Most of Sarah’s other friends, though, are scattered across the country pursuing non-acting careers and she corresponds with them regularly - that is when she’s not running in Central Park or watching TV in her four-flight walk-up apartment.
Despite her bluff, hearty nature, she admits she doesn’t socialize much. “It’s hard being a single woman in New York,” Sarah laments, “and right now I’m so busy working that any kind of personal life has to take a back seat to my career.”

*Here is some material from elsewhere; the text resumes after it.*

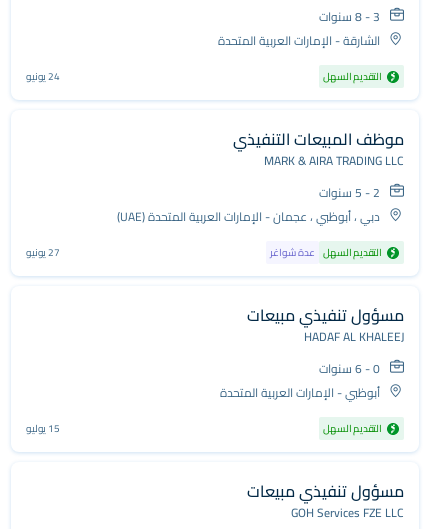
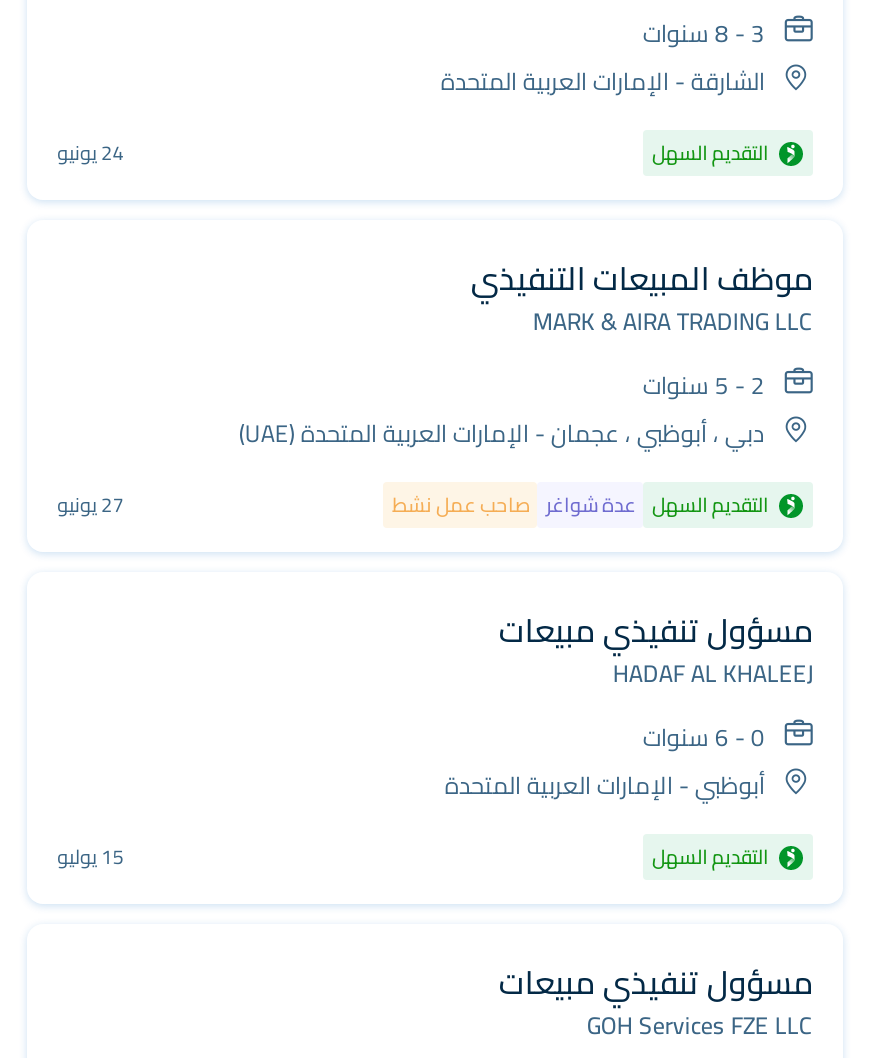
- التقديم السهل عدة شواغر
+ التقديم السهل عدة شواغر صاحب عمل نشط
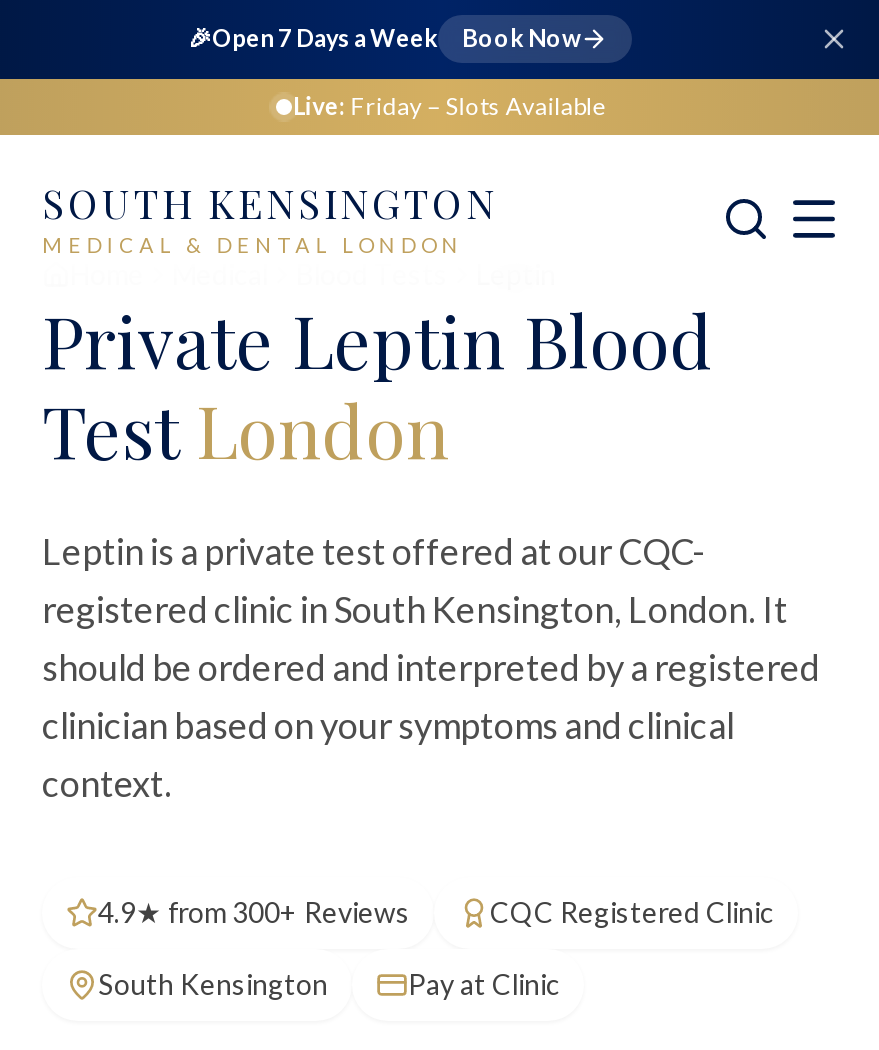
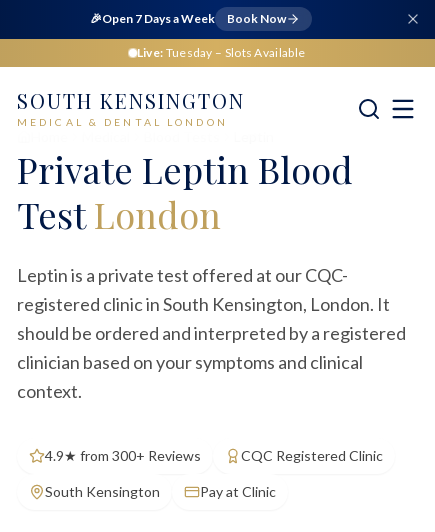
- Live: Friday – Slots Available
+ Live: Tuesday – Slots Available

Would she and her Minnesota beau ever consider marriage? “I don’t know.” she says. “You see so many marriages and relationships falling apart nowadays.” Yet, despite her liberated attitude, she sometimes has doubts about the road she’s taken as a woman. “My intellectual training was very liberal, but my emotional training was something else again. So much of me was brought up with the old-fashioned domestic role - find that man who’s right, marry him, keep his house, give him pleasure. So now I have my career - but I’m basically alone. And I’m trying not to think of myself as less than a whole woman, if you can deal with that.”
A slight frown passes over her face, then disappears. Sarah jumps out of her chair to go back and finish repotting that avocado plant. Suddenly, she looks confident and full of spirit again - presto, Siobhan in the flesh! And, like Siobhan, you can bet she’ll make that darn avocado bloom even if she has to yell herself green in the face!